## Exercise requirements
Copy out the data line by line exactly, from its start to the line bearing "color: #0f172a ->", inclusive.

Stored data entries
Content starts

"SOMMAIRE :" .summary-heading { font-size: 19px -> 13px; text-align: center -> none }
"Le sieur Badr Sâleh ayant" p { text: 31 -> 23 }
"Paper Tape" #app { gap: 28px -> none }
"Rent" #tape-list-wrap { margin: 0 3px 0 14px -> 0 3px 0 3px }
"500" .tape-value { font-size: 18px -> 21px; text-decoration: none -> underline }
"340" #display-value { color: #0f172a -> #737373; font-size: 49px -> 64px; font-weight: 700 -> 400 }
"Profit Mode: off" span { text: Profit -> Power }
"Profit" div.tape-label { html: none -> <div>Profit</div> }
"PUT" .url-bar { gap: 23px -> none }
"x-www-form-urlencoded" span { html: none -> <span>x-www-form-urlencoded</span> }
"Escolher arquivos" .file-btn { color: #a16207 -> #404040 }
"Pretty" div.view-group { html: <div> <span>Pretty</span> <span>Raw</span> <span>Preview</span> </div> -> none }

Content ends

## Exercise response
"SOMMAIRE :" .summary-heading { font-size: 19px -> 13px; text-align: center -> none }
"Le sieur Badr Sâleh ayant" p { text: 31 -> 23 }
"Paper Tape" #app { gap: 28px -> none }
"Rent" #tape-list-wrap { margin: 0 3px 0 14px -> 0 3px 0 3px }
"500" .tape-value { font-size: 18px -> 21px; text-decoration: none -> underline }
"340" #display-value { color: #0f172a -> #737373; font-size: 49px -> 64px; font-weight: 700 -> 400 }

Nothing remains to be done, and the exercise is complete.